--- Directions for this task ---
Return the count of lines in the records that include the string "text", and nothing besides it.

--- User interface change data ---
=== Begin Enclosure ===

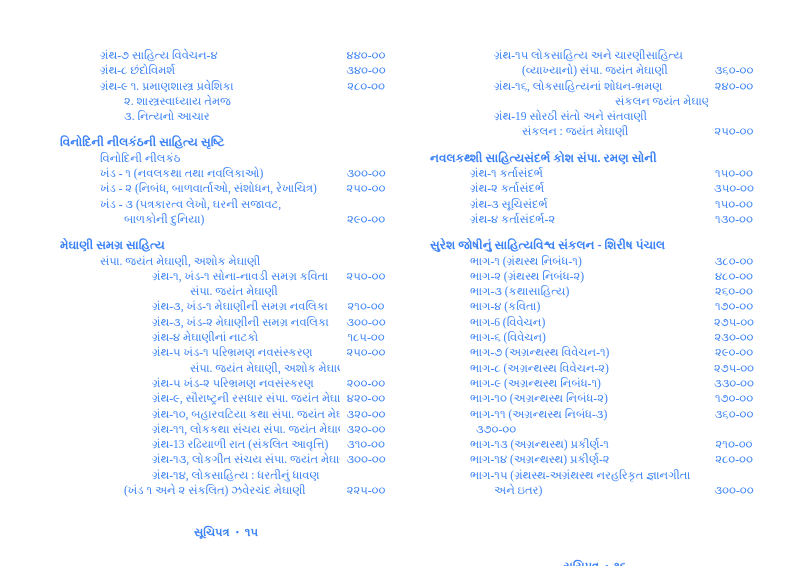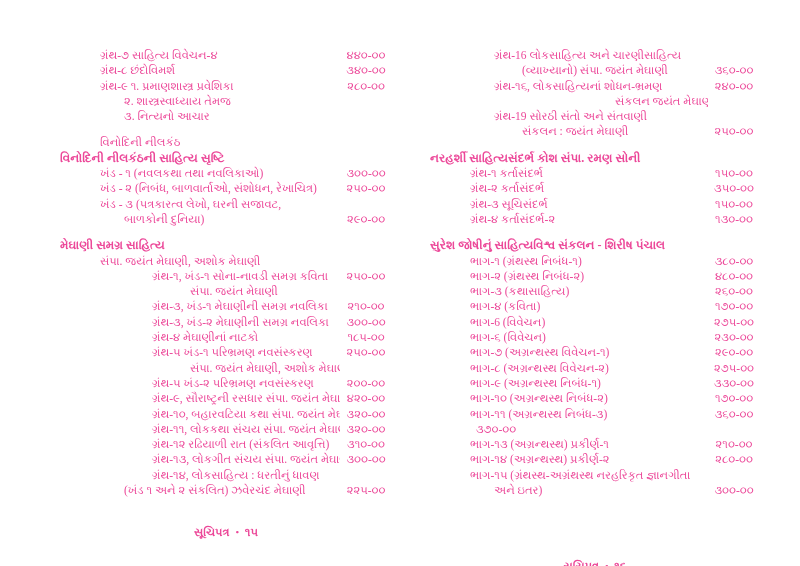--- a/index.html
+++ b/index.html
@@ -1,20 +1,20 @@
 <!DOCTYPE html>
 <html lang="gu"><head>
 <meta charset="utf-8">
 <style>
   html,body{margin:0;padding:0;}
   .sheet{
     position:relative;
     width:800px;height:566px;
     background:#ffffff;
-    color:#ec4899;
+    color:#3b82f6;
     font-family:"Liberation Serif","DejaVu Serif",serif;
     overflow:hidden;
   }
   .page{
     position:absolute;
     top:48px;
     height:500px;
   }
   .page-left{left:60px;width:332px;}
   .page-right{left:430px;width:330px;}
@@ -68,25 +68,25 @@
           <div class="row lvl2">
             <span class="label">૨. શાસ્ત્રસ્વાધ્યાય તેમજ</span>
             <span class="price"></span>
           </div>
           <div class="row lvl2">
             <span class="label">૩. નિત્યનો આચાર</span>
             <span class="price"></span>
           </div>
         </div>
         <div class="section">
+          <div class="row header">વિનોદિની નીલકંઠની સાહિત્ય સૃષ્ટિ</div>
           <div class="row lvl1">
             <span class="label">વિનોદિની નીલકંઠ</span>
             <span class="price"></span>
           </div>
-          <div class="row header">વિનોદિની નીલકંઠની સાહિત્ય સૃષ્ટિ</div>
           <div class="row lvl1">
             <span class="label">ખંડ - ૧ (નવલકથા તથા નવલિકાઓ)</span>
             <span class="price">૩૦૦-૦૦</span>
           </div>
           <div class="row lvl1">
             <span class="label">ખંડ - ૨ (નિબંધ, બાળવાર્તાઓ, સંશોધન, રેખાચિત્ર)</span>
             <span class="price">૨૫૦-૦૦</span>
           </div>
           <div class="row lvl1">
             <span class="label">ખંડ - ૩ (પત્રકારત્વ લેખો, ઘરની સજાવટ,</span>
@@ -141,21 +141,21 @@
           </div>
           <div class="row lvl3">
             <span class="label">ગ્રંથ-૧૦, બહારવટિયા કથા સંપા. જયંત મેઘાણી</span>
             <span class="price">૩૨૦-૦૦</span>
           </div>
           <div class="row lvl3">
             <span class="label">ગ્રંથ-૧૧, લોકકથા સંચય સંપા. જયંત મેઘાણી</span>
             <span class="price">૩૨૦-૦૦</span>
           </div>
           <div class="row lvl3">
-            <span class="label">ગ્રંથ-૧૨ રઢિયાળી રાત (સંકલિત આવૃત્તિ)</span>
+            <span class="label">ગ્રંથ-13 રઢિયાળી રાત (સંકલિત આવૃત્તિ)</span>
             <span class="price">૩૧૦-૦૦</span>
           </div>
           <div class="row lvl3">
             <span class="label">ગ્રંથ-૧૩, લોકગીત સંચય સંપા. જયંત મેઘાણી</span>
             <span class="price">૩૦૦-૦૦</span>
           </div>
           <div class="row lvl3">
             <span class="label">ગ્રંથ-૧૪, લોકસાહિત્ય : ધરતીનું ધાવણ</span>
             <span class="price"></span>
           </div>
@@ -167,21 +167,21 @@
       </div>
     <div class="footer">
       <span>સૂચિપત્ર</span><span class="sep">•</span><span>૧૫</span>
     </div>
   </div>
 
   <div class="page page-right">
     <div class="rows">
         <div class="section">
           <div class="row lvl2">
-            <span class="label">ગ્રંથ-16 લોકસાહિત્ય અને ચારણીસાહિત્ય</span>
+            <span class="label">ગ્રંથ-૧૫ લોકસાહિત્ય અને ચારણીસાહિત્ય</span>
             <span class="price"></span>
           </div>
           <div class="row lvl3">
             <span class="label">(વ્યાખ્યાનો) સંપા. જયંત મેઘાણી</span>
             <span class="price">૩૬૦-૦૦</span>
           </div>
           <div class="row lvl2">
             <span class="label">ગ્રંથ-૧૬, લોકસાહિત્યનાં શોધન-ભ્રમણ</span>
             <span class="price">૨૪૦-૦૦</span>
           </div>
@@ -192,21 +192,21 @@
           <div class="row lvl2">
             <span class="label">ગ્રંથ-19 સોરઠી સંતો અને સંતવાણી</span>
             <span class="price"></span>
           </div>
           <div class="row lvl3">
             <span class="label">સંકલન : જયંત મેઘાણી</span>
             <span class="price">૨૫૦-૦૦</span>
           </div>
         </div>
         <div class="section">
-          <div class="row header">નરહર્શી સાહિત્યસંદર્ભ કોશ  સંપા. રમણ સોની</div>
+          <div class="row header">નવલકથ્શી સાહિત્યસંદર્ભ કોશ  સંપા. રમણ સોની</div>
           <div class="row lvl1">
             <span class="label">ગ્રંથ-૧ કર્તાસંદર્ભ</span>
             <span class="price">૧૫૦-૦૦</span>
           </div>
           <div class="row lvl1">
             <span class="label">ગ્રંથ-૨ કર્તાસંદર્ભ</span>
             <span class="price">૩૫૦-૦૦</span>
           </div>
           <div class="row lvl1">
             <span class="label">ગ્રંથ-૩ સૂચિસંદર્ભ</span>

=== End Enclosure ===
=== Begin Enclosure ===

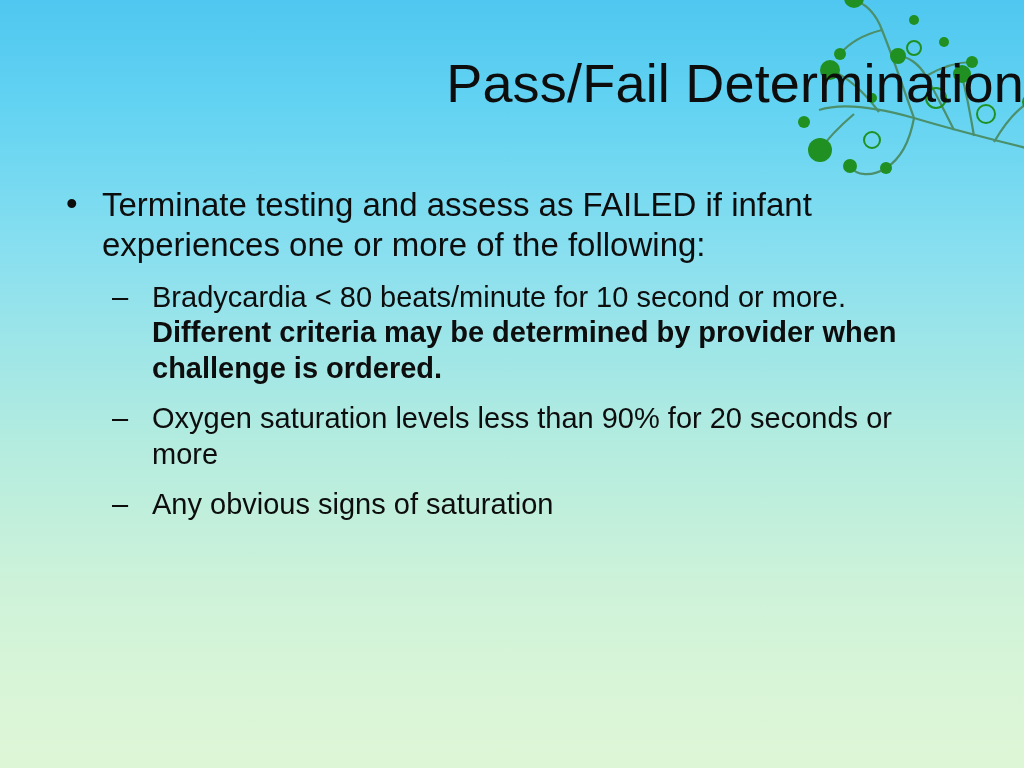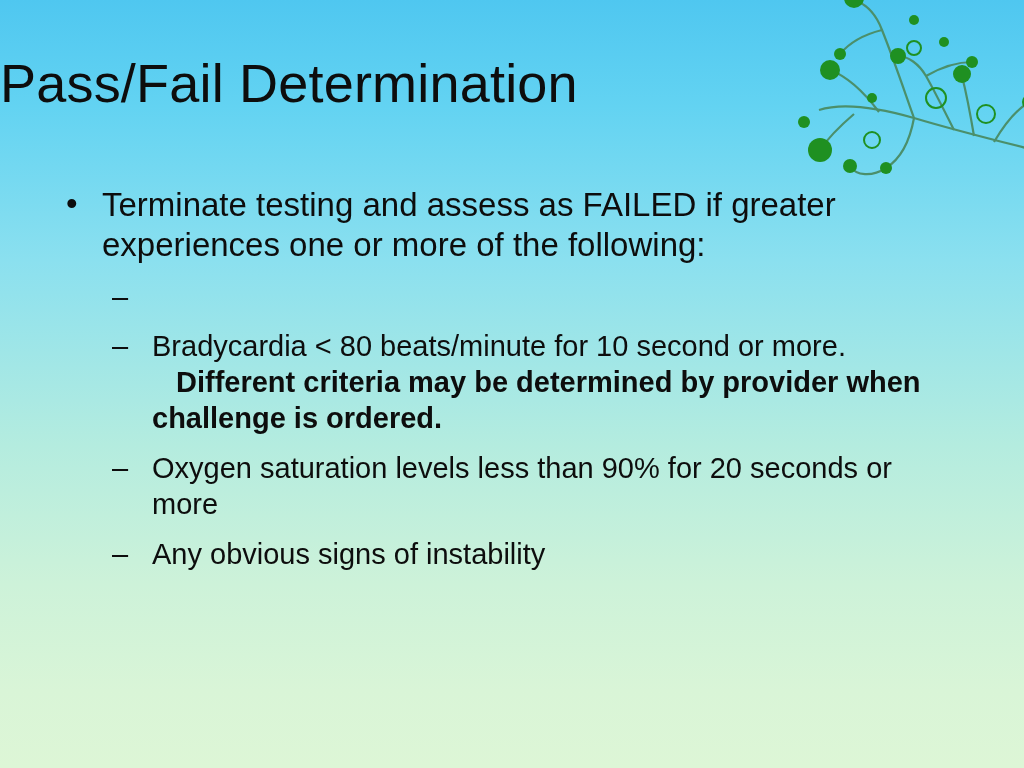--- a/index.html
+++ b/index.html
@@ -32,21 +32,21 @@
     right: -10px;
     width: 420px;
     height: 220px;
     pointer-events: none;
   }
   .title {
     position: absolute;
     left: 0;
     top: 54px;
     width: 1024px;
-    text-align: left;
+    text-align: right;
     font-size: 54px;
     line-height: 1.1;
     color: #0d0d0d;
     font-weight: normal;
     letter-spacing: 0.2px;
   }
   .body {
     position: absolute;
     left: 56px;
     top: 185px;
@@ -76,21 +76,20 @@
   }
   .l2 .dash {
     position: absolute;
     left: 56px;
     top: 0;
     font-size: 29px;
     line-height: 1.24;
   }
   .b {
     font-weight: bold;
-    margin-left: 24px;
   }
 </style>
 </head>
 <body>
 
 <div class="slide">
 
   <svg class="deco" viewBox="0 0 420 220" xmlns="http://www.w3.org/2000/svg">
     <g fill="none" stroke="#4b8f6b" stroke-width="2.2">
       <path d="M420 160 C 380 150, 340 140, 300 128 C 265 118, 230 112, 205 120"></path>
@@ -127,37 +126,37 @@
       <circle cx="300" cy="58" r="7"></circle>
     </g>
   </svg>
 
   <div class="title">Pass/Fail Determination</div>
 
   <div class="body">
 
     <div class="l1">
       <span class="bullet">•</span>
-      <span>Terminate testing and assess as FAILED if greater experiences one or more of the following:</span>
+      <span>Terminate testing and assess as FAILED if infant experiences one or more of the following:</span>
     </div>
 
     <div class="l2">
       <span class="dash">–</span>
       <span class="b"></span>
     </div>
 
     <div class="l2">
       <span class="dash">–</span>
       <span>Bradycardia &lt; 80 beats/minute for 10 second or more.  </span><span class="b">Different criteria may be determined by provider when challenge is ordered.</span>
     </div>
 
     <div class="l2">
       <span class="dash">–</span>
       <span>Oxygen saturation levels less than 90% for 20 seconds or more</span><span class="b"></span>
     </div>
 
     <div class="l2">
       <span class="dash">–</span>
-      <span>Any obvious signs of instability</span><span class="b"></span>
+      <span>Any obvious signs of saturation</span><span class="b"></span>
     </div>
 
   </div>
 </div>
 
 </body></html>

=== End Enclosure ===
=== Begin Enclosure ===

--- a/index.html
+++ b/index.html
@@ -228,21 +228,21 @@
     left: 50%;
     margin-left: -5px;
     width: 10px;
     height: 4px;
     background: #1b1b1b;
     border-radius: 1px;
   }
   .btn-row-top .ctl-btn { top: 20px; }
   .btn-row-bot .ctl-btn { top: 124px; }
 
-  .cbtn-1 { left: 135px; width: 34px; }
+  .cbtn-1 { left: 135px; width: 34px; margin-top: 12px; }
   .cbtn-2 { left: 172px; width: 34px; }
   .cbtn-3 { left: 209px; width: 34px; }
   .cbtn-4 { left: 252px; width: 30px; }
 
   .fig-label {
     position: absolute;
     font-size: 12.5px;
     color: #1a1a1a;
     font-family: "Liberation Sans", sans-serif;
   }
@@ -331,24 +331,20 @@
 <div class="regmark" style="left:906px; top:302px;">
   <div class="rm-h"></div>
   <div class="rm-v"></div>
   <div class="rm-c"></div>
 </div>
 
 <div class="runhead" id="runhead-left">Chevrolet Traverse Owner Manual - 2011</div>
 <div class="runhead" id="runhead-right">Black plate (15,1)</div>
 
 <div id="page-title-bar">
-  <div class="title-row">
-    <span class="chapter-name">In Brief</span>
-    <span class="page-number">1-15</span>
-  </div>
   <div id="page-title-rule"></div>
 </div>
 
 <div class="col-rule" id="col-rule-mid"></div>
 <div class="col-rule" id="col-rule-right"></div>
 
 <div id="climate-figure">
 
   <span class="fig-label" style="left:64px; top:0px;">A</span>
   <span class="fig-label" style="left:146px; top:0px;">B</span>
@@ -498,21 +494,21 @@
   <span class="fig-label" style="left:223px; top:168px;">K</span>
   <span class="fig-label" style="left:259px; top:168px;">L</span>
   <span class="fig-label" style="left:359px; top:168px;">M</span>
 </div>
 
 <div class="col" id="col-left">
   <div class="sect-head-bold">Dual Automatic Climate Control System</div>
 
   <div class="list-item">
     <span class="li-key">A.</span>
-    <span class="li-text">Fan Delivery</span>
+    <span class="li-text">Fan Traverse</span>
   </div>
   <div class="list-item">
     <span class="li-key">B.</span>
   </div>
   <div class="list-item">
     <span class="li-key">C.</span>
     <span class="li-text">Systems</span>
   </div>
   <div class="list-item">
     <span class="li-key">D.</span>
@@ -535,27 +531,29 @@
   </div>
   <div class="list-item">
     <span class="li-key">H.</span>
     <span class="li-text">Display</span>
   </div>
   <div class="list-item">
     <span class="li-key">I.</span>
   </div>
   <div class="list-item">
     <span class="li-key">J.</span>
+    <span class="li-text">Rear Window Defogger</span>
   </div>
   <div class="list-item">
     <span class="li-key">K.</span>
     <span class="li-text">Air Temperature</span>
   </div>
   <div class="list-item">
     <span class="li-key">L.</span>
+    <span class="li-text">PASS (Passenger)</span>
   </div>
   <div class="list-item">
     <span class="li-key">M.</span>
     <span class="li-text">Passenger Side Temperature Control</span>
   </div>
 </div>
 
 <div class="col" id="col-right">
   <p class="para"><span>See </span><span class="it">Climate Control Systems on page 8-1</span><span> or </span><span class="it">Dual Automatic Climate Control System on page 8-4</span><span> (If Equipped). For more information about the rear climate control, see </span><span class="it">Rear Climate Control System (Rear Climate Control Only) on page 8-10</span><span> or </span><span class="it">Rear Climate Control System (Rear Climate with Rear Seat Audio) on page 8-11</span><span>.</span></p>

=== End Enclosure ===

--- Finished exercise ---
10